One of those, at least, has the potential to be a lively outing: National Defence, which has called in the head of the Russian Embassy’s political section to explain just what was going on with that aborted fly-by through Canadian airspace last month – on O-Day, no less!
You can tell that they’re counting on an uncharacteristic degree of media interest: just a few minutes ago, today’s meeting was moved from the wilds of East Block to one of the big kids’ tables in Centre Block.
Over in West Block, Foreign Affairs resumes its study of Canadian foreign policy with a tasting plate of testimony from assorted witnesses, including the International Red Cross, the Association of Sri Lankan Graduates of Canada and a pair of academics: Carleton University’s Elliott Tepper, and Kenneth Cross, who studies conflict at Saint Paul University. (If there’s time after the Defence hearing, ITQ will try to catch the last hour.) Meanwhile, Veterans’ Affairs will pick up where it left off in its seemingly exhaustive examination of comparative benefits and services offered to veterans by other G8 countries.

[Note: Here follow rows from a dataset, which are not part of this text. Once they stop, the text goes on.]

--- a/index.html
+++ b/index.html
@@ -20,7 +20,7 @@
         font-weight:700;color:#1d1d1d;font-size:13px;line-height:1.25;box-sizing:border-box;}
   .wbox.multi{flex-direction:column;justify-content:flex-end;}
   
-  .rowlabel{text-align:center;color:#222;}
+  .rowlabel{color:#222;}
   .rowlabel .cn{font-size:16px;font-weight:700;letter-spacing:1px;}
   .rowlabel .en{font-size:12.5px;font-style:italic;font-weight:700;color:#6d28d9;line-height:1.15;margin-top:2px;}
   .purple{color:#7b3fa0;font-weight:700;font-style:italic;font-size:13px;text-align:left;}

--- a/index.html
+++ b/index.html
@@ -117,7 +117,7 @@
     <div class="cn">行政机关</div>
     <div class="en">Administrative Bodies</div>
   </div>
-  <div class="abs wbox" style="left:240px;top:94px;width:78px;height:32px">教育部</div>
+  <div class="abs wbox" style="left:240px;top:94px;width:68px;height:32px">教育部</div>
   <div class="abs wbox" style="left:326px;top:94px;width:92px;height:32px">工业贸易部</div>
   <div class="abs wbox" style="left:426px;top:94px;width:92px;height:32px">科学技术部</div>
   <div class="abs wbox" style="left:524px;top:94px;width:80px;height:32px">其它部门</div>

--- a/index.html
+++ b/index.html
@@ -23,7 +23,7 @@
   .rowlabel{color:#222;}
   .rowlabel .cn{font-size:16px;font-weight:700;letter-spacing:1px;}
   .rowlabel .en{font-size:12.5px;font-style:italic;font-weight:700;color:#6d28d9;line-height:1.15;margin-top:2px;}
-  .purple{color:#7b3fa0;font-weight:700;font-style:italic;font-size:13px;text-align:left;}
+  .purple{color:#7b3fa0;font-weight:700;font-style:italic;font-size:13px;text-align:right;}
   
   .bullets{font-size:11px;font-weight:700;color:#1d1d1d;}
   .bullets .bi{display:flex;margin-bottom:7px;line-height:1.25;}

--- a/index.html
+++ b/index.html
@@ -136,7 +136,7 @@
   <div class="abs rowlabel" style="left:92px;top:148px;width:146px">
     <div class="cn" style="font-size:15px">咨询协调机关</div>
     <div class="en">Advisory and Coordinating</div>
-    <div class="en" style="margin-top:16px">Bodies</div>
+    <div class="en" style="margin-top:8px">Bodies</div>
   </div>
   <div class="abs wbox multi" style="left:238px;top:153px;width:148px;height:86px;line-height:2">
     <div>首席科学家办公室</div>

What about the rest of the usual Monday afternoon suspects? Holed up working on draft reports, apparently, on – in no particular order – privacy reform (Ethics), arts and culture program cuts (Canadian Heritage), impaired driving (Justice) and that whole auto sector bailout crisis thing (Subcommittee on the Automotive Industry in Canada).
I’ll update this post with the highlights from the rest of the week later today.